Five men convicted of plotting with Al Qaeda to destroy a Chicago skyscraper and blow up FBI offices want a federal judge to declare them innocent or order a new trial, claiming that a juror who appeared skeptical of the prosecution's case was improperly removed during deliberations.

The men also contend there was insufficient evidence to support their May convictions — which came after two previous mistrials — and that prosecutors modified the original indictment in ways that trampled on their constitutional rights.

Convicted ringleader Narseal Batiste, 35, and his four followers face between 30 and 70 years in prison for convictions on charges that include plotting to provide material support to terrorists and conspiring to wage war against the U.S.
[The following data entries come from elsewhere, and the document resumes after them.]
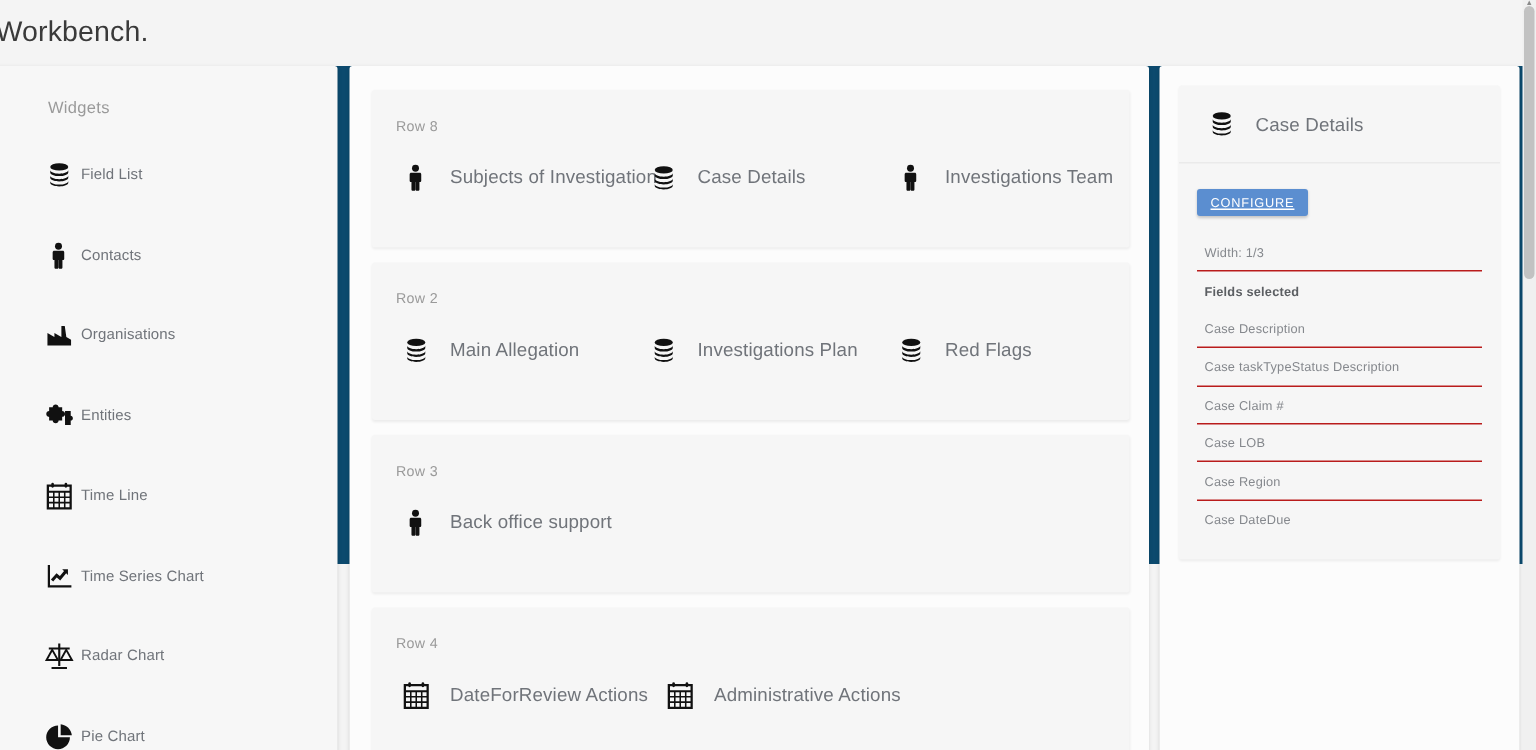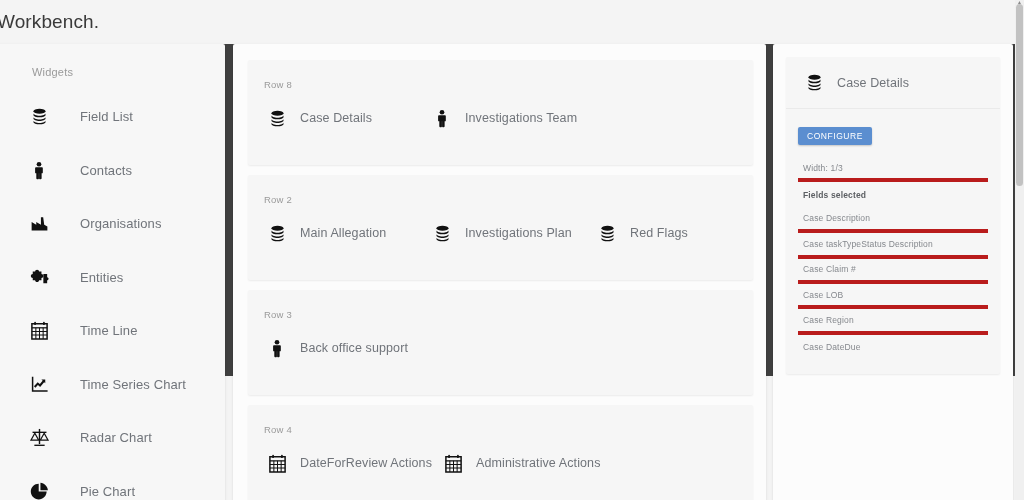"Workbench." #app { background: #404040 -> #0c4a6e }
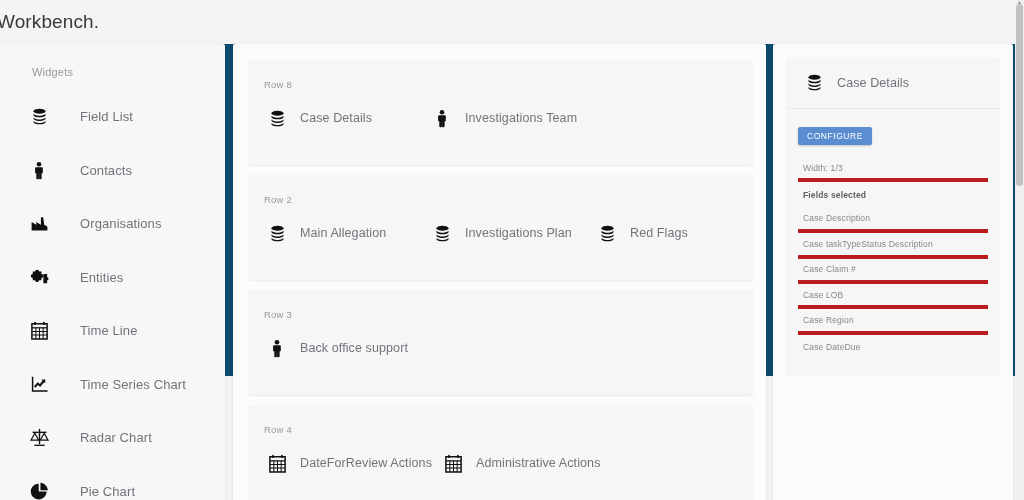"Field List" .widget-item .wlabel { font-size: 13px -> 10px; margin-left: 30px -> 4px }
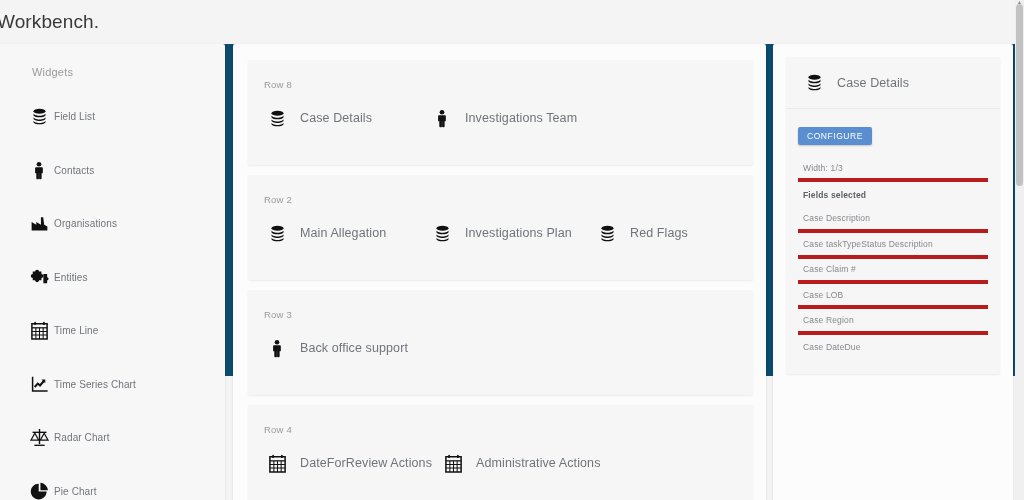"Subjects of Investigation" div.row-item { html: none -> <div> <span> <svg> <circle></circle> <path></path> </svg> </span> <span>Subjects of Investigation</span> </div> }
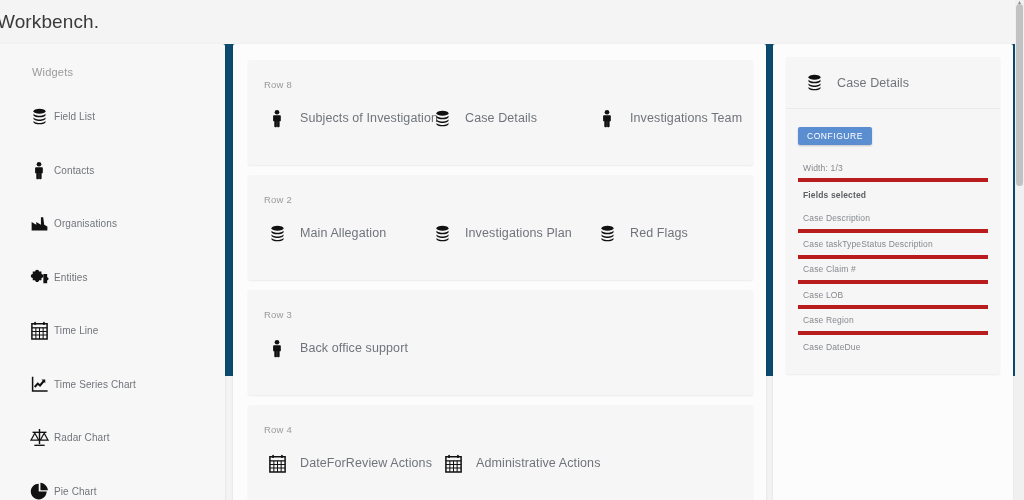"CONFIGURE" .configure-btn { text-decoration: none -> underline }
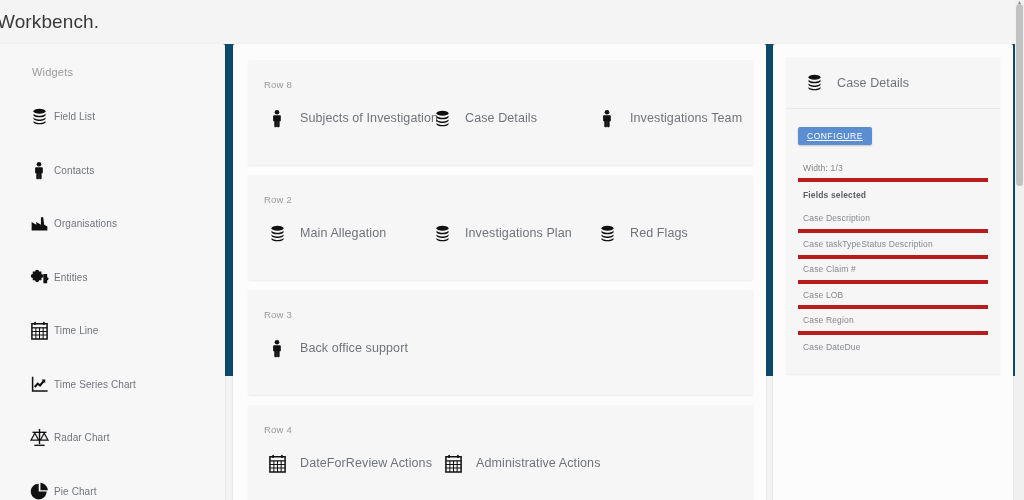"Width: 1/3" .rp-row { border-bottom: 4px solid #b91c1c -> 1px solid #b91c1c }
Sentencing is currently set for Sept. 8. Two members of the original "Liberty City Seven" were acquitted.

Prosecutors said they plotted with an FBI informant posing as an Al Qaeda operative to bomb the famed Sears Tower in Chicago — now called the Willis Tower after a name change this month — and attack FBI offices in hopes of sparking an anti-government insurrection.

Batiste testified in all three trials that all his terrorism talk captured on FBI recordings was an act designed to obtain money from the informant.

The two mistrials were declared when jurors could not agree on the men's guilt or innocence. In the third trial, U.S. District Judge Joan Lenard removed one female juror, known only as juror No. 4, after the other 11 on the panel complained she was not deliberating and had said she did not believe in the law. The convictions quickly followed after the juror was replaced.

Attorney Nathan Clark, who represents 25-year-old Rotschild Augustin, filed a motion Tuesday arguing that the removed juror had been deliberating as required and that she likely represented a lone holdout against convictions. Her replacement violated the men's right to trial by an impartial jury, he wrote.

"All of the jurors recognized juror No. 4's view of the evidence in this case: that she didn't trust the government's case and that she wasn't going to change her mind," Clark wrote.

Attorneys for the other four men filed papers asking to join in Clark's motion, which also argues that the convictions were based on skimpy evidence and no proof that the plot was serious. Even an oath of loyalty to Al Qaeda staged by the undercover informant and videotaped by the FBI is insufficient for the convictions, Clark wrote.

"Nowhere in the oath does it indicate that he (Augustin) is going to operate under the direction of Al Qaeda," the motion says.

The Miami U.S. attorneys office did not immediately respond to a request Wednesday for comment but would typically file a reply in court. Prosecutors have not yet recommended whether they will seek maximum or more lenient sentences for any of the five men, who were arrested in June 2006.